Last night’s dinner was delicious and I want to share it with you.  Homey little brown potatoes get some panache by the addition of artichoke hearts, garlic and capers.  Don’t be shy – the flavors are surprising – amazing.  The minute the garlic and capers hit the pan with the browned potatoes and artichokes, you are overwhelmed with such an intoxicating fragrance!  Over and over again we commented on how good it smelled. 

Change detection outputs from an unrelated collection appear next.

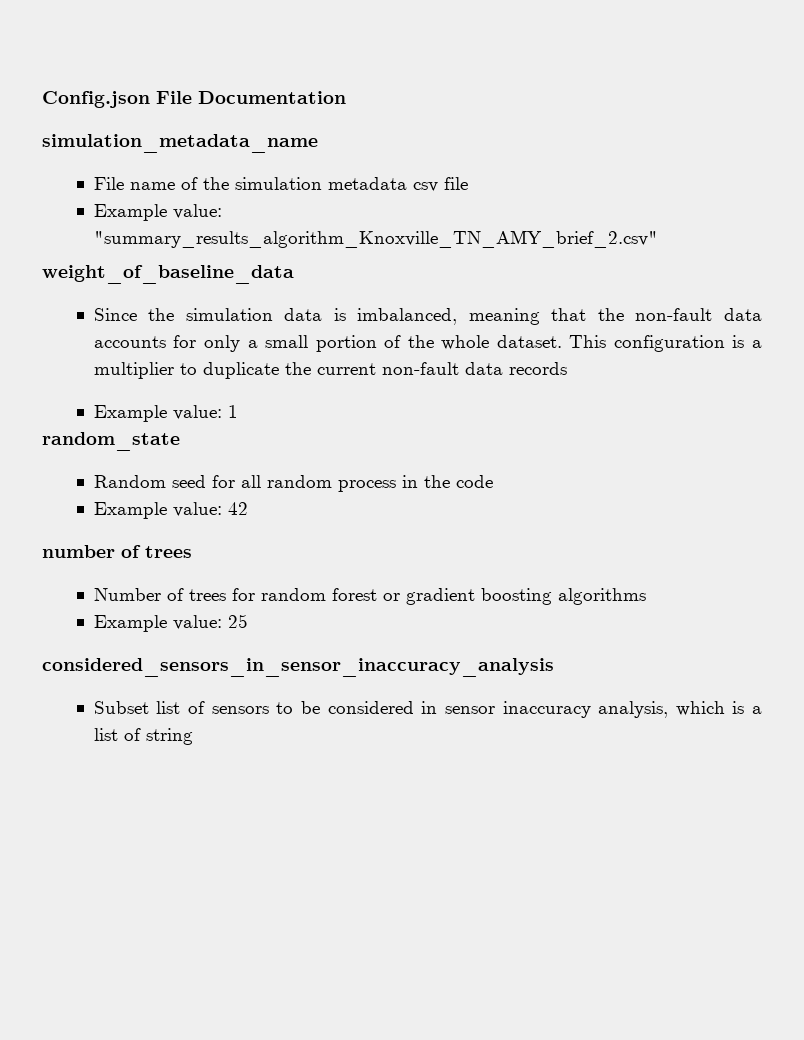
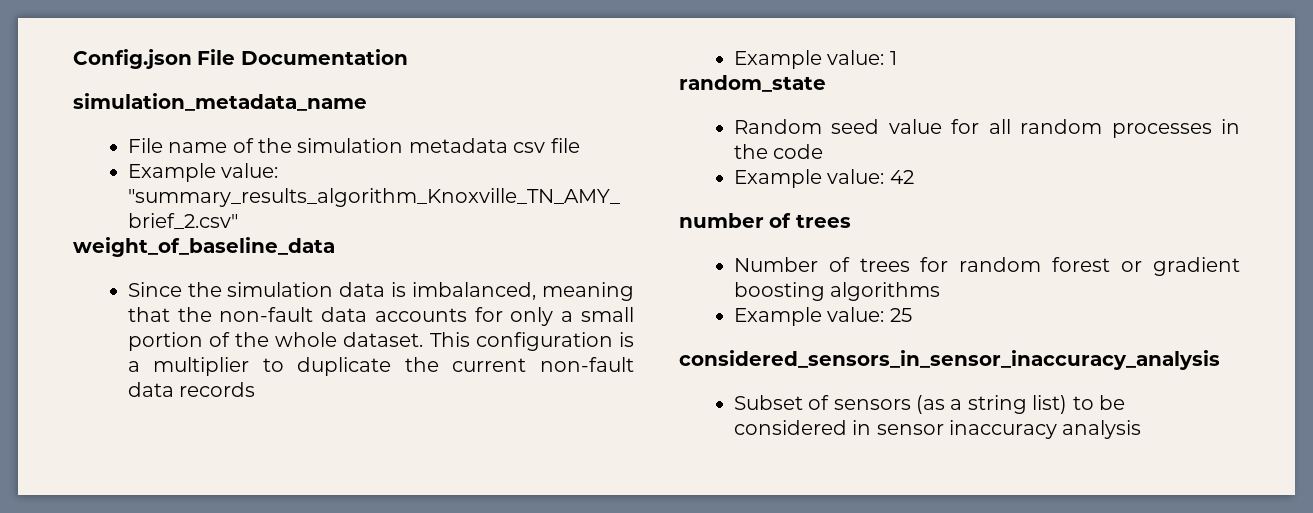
- Random seed for all random process in the code
+ Random seed value for all random processes in the code
- Subset list of sensors to be considered in sensor inaccuracy analysis, which is a list of string
+ Subset of sensors (as a string list) to be considered in sensor inaccuracy analysis

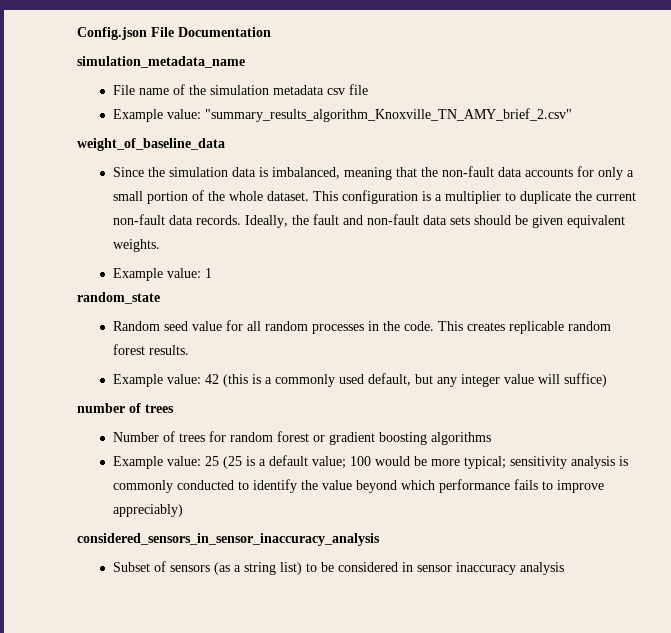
- This configuration is a multiplier to duplicate the current non-fault data records
+ This configuration is a multiplier to duplicate the current non-fault data records. Ideally, the fault and non-fault data sets should be given equivalent weights.
- Random seed value for all random processes in the code
- Example value: 42
+ Random seed value for all random processes in the code. This creates replicable random forest results.
+ Example value: 42 (this is a commonly used default, but any integer value will suffice)
- Example value: 25
+ Example value: 25 (25 is a default value; 100 would be more typical; sensitivity analysis is commonly conducted to identify the value beyond which performance fails to improve appreciably)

Artichokes are in season right now; it’s a great time to take advantage of the fresh offerings and reasonable prices.  Since the market was sold out of baby artichokes (the original ingredient in the recipe), I used frozen artichoke hearts from  Trader Joe’s.  I can’t wait to try this with the fresh, baby artichokes.  The recipe below is adapted from A Platter of Figs and serves four – I cut it in half for two and served it with a skirt steak.  I hope you will try this and love it as much as I did!

artichoke and potato hash

  • 1/3 cup extra virgin olive oil
  • 2 lbs medium waxy potatoes such as yellow fin or yukon gold, peeled and cut into one inch chunks (I actually used medium red potatoes, peeled and cut into a bit of a smaller dice)
  • 15 baby artichokes – about 2 lbs (I used about 15 frozen artichoke hearts and halved them lengthwise)
  • 1 cup flat-leaf parsley leaves, roughly chopped (I didn’t have this on hand so I didn’t use it!)
  • 2 tbsp capers (we are heavy on the capers here, and used the larger size)
  • 4 cloves of garlic, finely chopped
  1. bring six cups of salted water to boil in a 2 quart saucepan
  2. add potatoes to saucepan, reduce heat to medium, and simmer until almost tender, about four minutes (adjust cooking time depending on potato size)
  3. drain potatoes and transfer to a dry surface to cool for a moment
  4. trim your artichoke hearts lengthwise, if using – OR – trim away tough outer leaves of baby artichokes to expose their tender, pale green interior, and slice them into 1/4 inch wedges
  5. heat olive oil in a 12″ skillet over medium high heat, and add potatoes, flipping occasionally until they are light brown (about 10 minutes depending on size of potatoes)
  6. add the artichokes and cook, flipping occasionally until artichokes and potatoes are golden brown and tender (about 10 minutes more depending on size of potatoes and artichokes)
  7. season with salt and freshly ground black pepper, and add parsley, capers and garlic
  8. stir to combine and remove from heat… delicious!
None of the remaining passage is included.